T-cell responses to MERS coronavirus infection in people with occupational exposure to dromedary camels in Nigeria: an observational cohort study.

Lancet Infect Dis 2021 03 6;21(3):385-395. Epub 2020 Oct 6.

State Key Laboratory of Respiratory Disease, National Clinical Research Center for Respiratory Disease, Guangzhou Institute of Respiratory Health, First Affiliated Hospital of Guangzhou Medical University, Guangzhou, China; Guangzhou Eighth People's Hospital of Guangzhou Medical University, Guangzhou, China. Electronic address:

Background: Middle East respiratory syndrome (MERS) remains of global public health concern. Dromedary camels are the source of zoonotic infection. Over 70% of MERS coronavirus (MERS-CoV)-infected dromedaries are found in Africa but no zoonotic disease has been reported in Africa. We aimed to understand whether individuals with exposure to dromedaries in Africa had been infected by MERS-CoV.

Methods: Workers slaughtering dromedaries in an abattoir in Kano, Nigeria, were compared with abattoir workers without direct dromedary contact, non-abattoir workers from Kano, and controls from Guangzhou, China. Exposure to dromedaries was ascertained using a questionnaire. Serum and peripheral blood mononuclear cells (PBMCs) were tested for MERS-CoV specific neutralising antibody and T-cell responses.

Findings: None of the participants from Nigeria or Guangdong were MERS-CoV seropositive. 18 (30%) of 61 abattoir workers with exposure to dromedaries, but none of 20 abattoir workers without exposure (p=0·0042), ten non-abattoir workers or 24 controls from Guangzhou (p=0·0002) had evidence of MERS-CoV-specific CD4 or CD8 T cells in PBMC. T-cell responses to other endemic human coronaviruses (229E, OC43, HKU-1, and NL-63) were observed in all groups with no association with dromedary exposure. Drinking both unpasteurised camel milk and camel urine was significantly and negatively associated with T-cell positivity (odds ratio 0·07, 95% CI 0·01-0·54).

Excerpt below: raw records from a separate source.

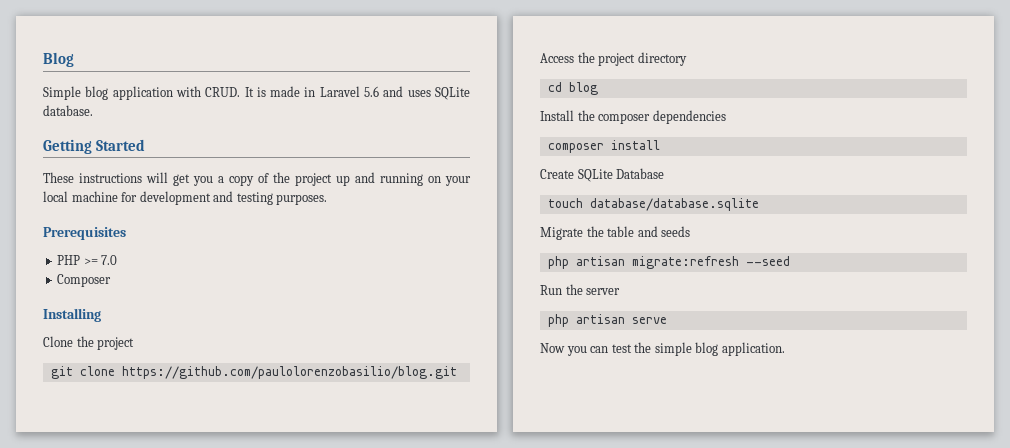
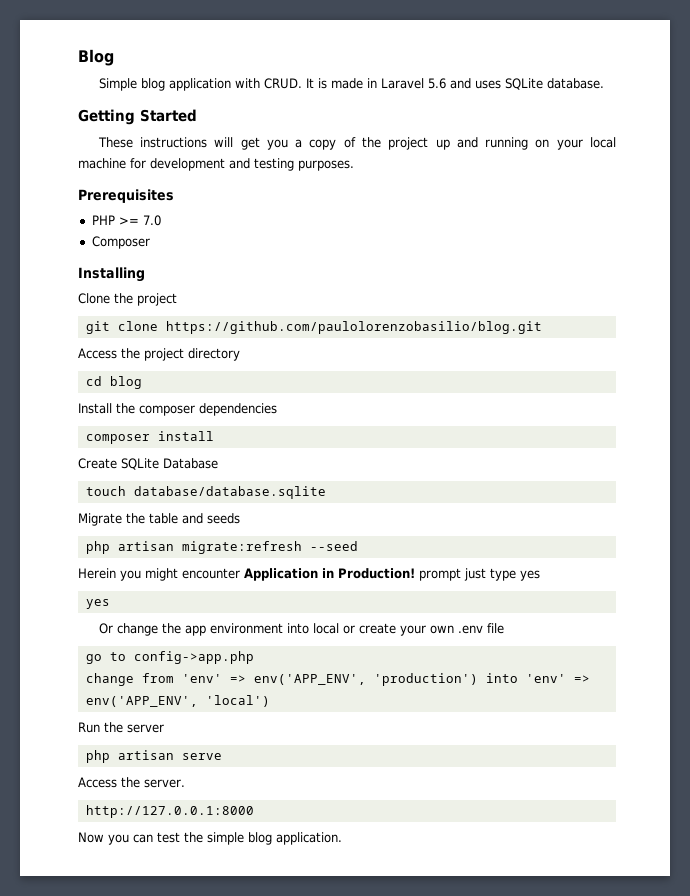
(790, 261) none -> [78,568,540,581] [85,599,110,609] [98,623,504,636] [85,651,254,664] [85,673,590,686] [85,695,270,707] // Herein you might encounter Application in Production! prompt just type yes // yes // Or change the app environment into local or create your own .env file // go to config->app.php // change from 'env' => env('APP_ENV', 'production') into 'env' => env('APP_ENV', 'local')
(667, 320) none -> [78,777,185,788] [85,805,254,818] // Access the server. // http://127.0.0.1:8000

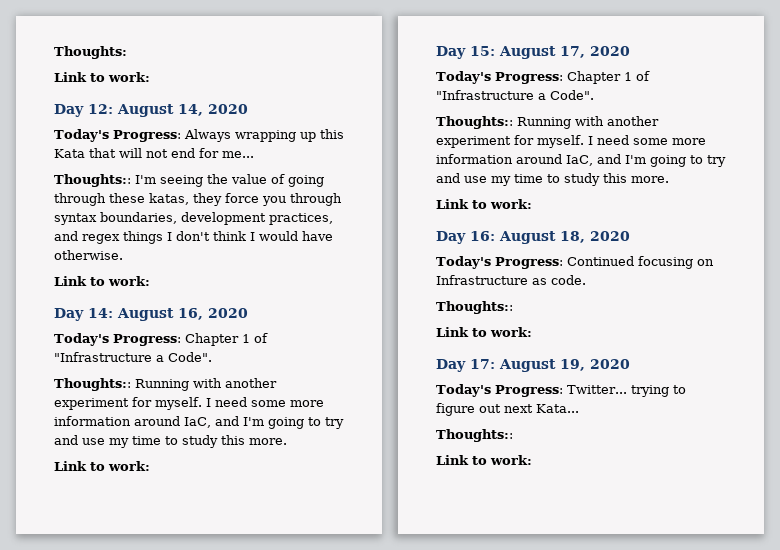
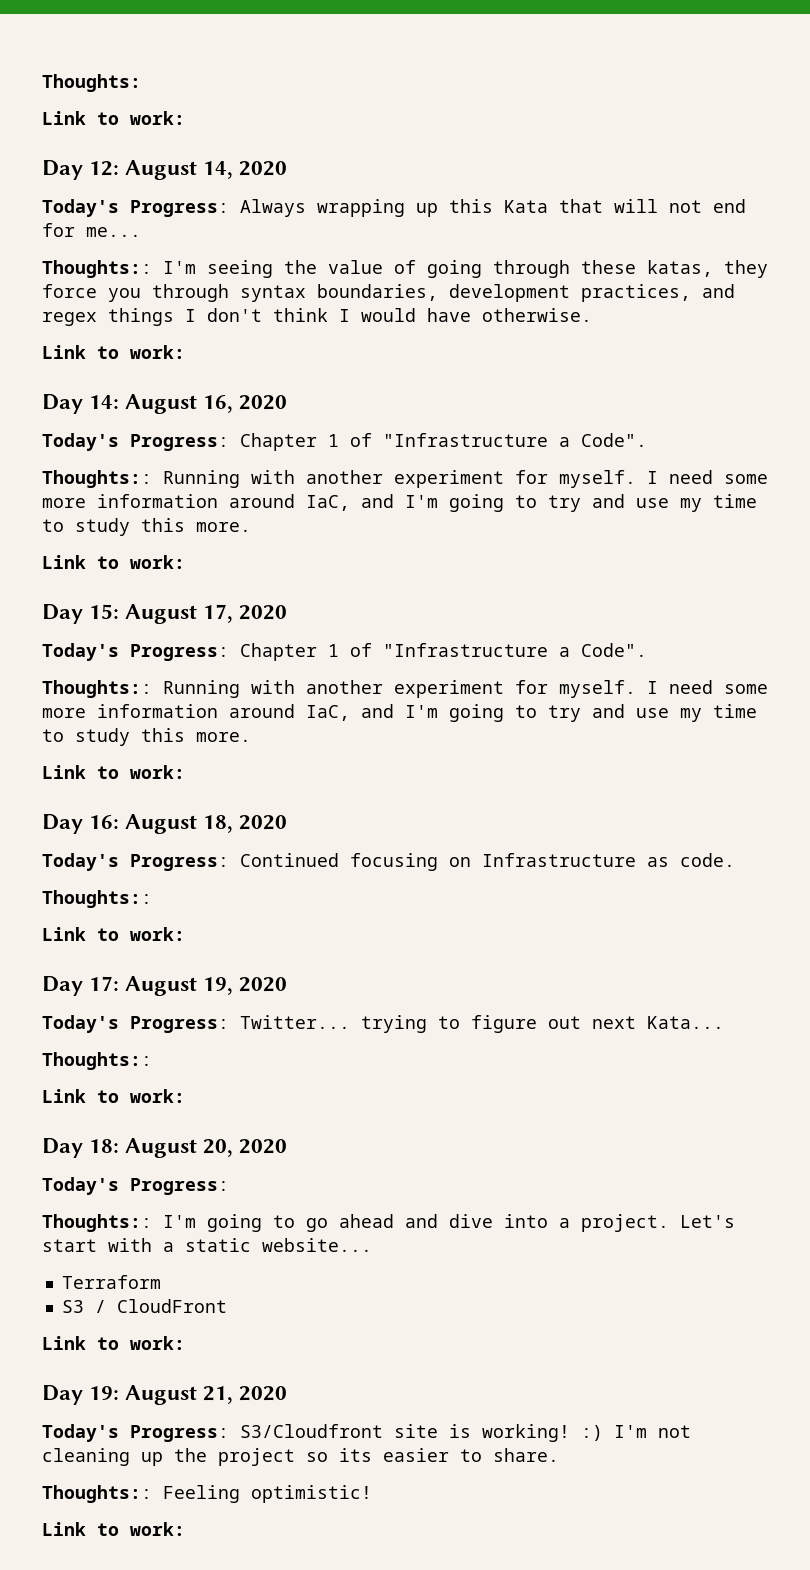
(532, 460) none -> [42,1138,288,1158] [42,1177,229,1195] [42,1214,735,1232] [42,1238,372,1252] [61,1275,161,1289] [61,1299,227,1313] [42,1336,185,1350] [42,1385,288,1405] [42,1424,691,1442] [42,1448,559,1466] [42,1485,372,1503] [42,1522,185,1536] // Day 18: August 20, 2020 // Today's Progress: // Thoughts:: I'm going to go ahead and dive into a project. Let's start with a static website... // Terraform // S3 / CloudFront // Link to work: // Day 19: August 21, 2020 // Today's Progress: S3/Cloudfront site is working! :) I'm not cleaning up the project so its easier to share. // Thoughts:: Feeling optimistic! // Link to work:

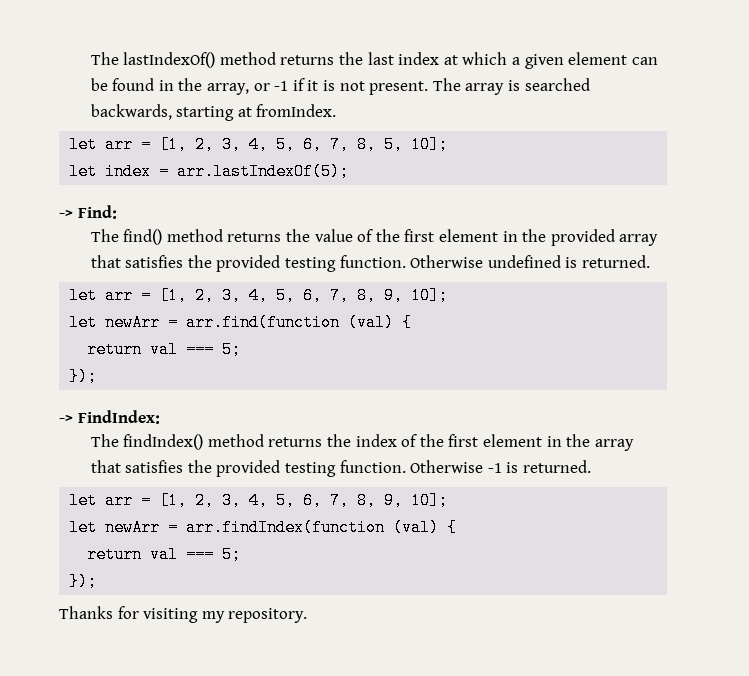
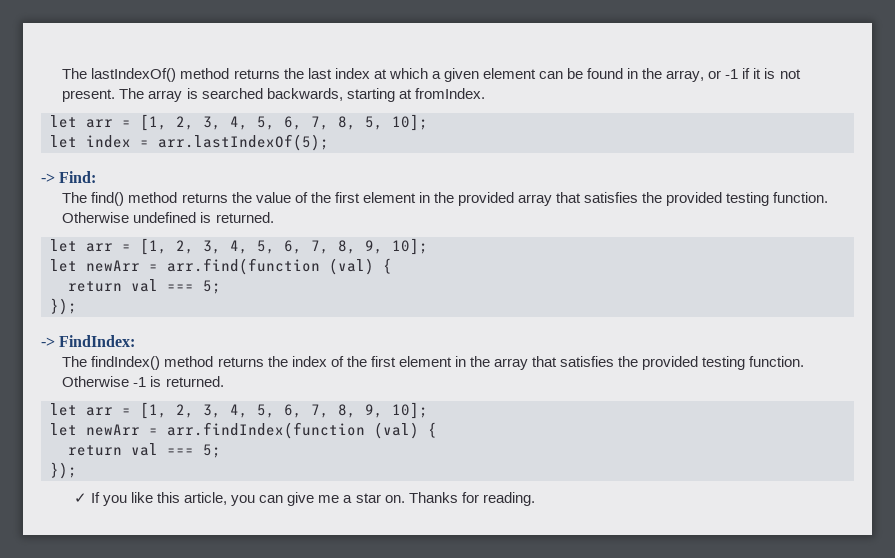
[59,606,308,623] Thanks for visiting my repository. -> [73,492,535,506] ✓ If you like this article, you can give me a star on. Thanks for reading.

Interpretation: Zoonotic infection of dromedary-exposed individuals is taking place in Nigeria and suggests that the extent of MERS-CoV infections in Africa is underestimated. MERS-CoV could therefore adapt to human transmission in Africa rather than the Arabian Peninsula, where attention is currently focused.

Funding: The National Science and Technology Major Project, National Institutes of Health.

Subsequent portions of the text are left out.